* [Exercise materials]
== Segment start ==

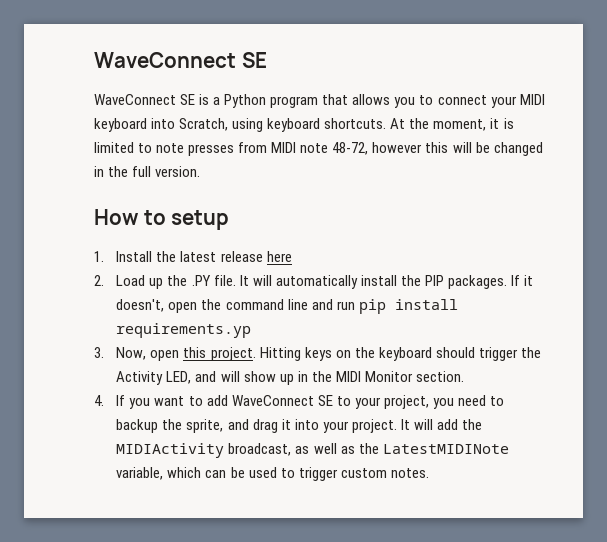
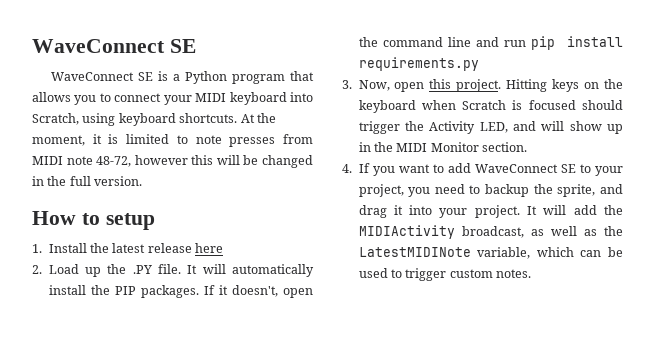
- If it doesn't, open the command line and run pip install requirements.yp
+ If it doesn't, open the command line and run pip install requirements.py
- Hitting keys on the keyboard should trigger the Activity LED, and will show up in the MIDI Monitor section.
+ Hitting keys on the keyboard when Scratch is focused should trigger the Activity LED, and will show up in the MIDI Monitor section.

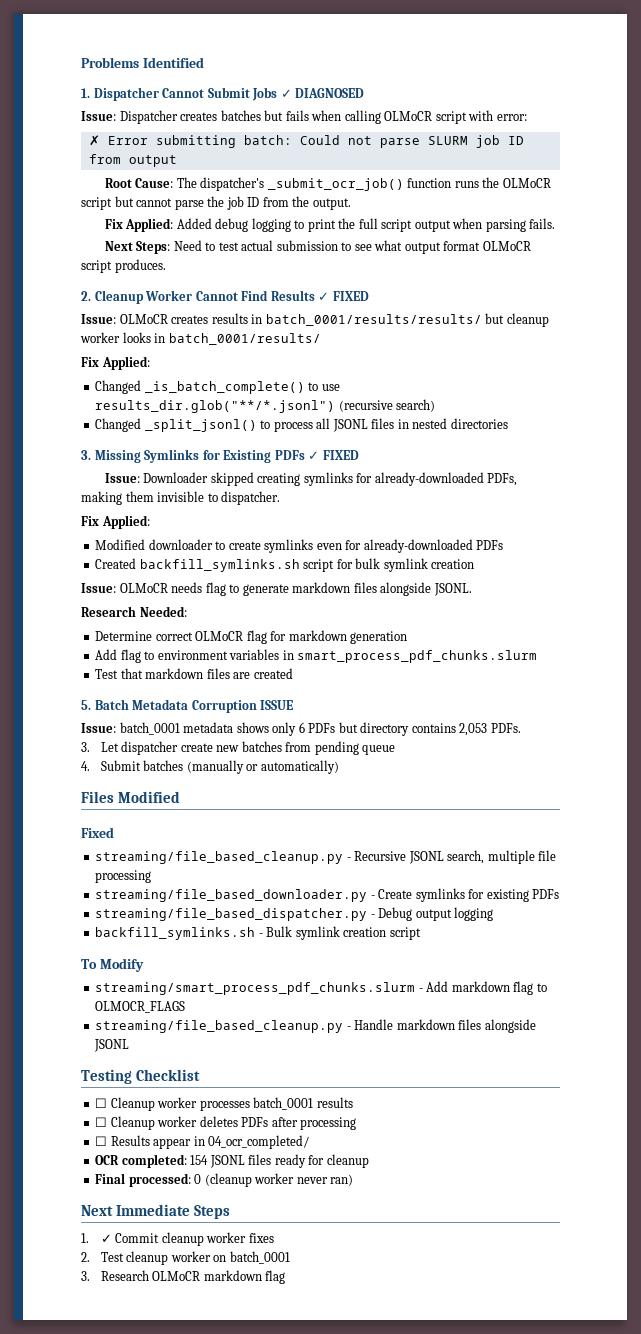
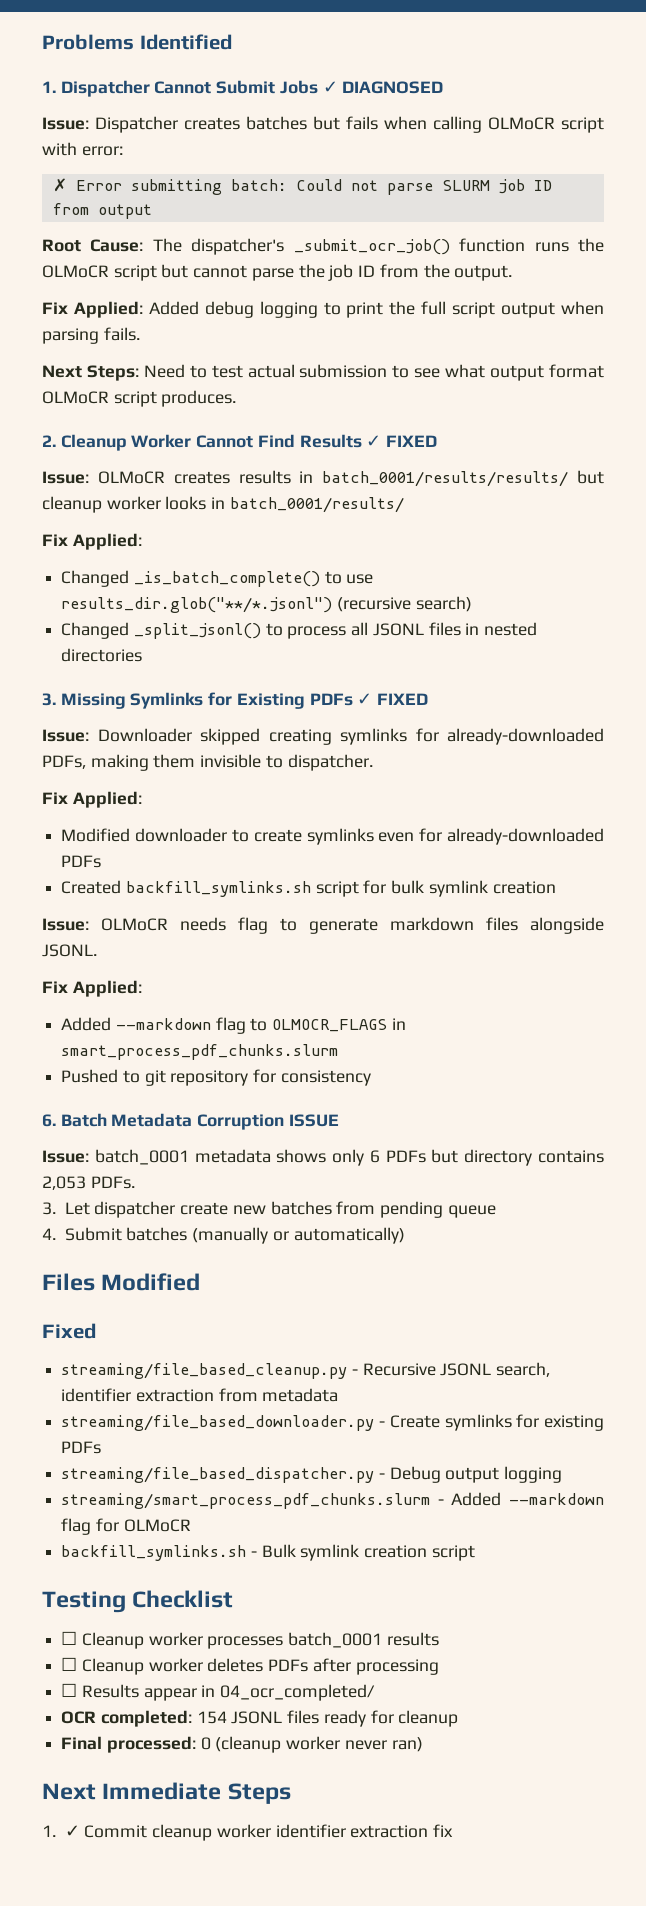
  Issue: OLMoCR needs flag to generate markdown files alongside JSONL.
- Research Needed:
- Determine correct OLMoCR flag for markdown generation
- Add flag to environment variables in smart_process_pdf_chunks.slurm
- Test that markdown files are created
- 5. Batch Metadata Corruption ISSUE
+ Fix Applied:
+ Added --markdown flag to OLMOCR_FLAGS in smart_process_pdf_chunks.slurm
+ Pushed to git repository for consistency
+ 6. Batch Metadata Corruption ISSUE
- streaming/file_based_cleanup.py - Recursive JSONL search, multiple file processing
+ streaming/file_based_cleanup.py - Recursive JSONL search, identifier extraction from metadata
+ streaming/smart_process_pdf_chunks.slurm - Added --markdown flag for OLMoCR
- To Modify
- streaming/smart_process_pdf_chunks.slurm - Add markdown flag to OLMOCR_FLAGS
- streaming/file_based_cleanup.py - Handle markdown files alongside JSONL
- 1. ✓ Commit cleanup worker fixes
- 2. Test cleanup worker on batch_0001
- 3. Research OLMoCR markdown flag
+ 1. ✓ Commit cleanup worker identifier extraction fix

== Segment end ==

* [What to do]
Tally the lines in the records that hold the word "requirements", and state only the resulting number.

* [Solution]
2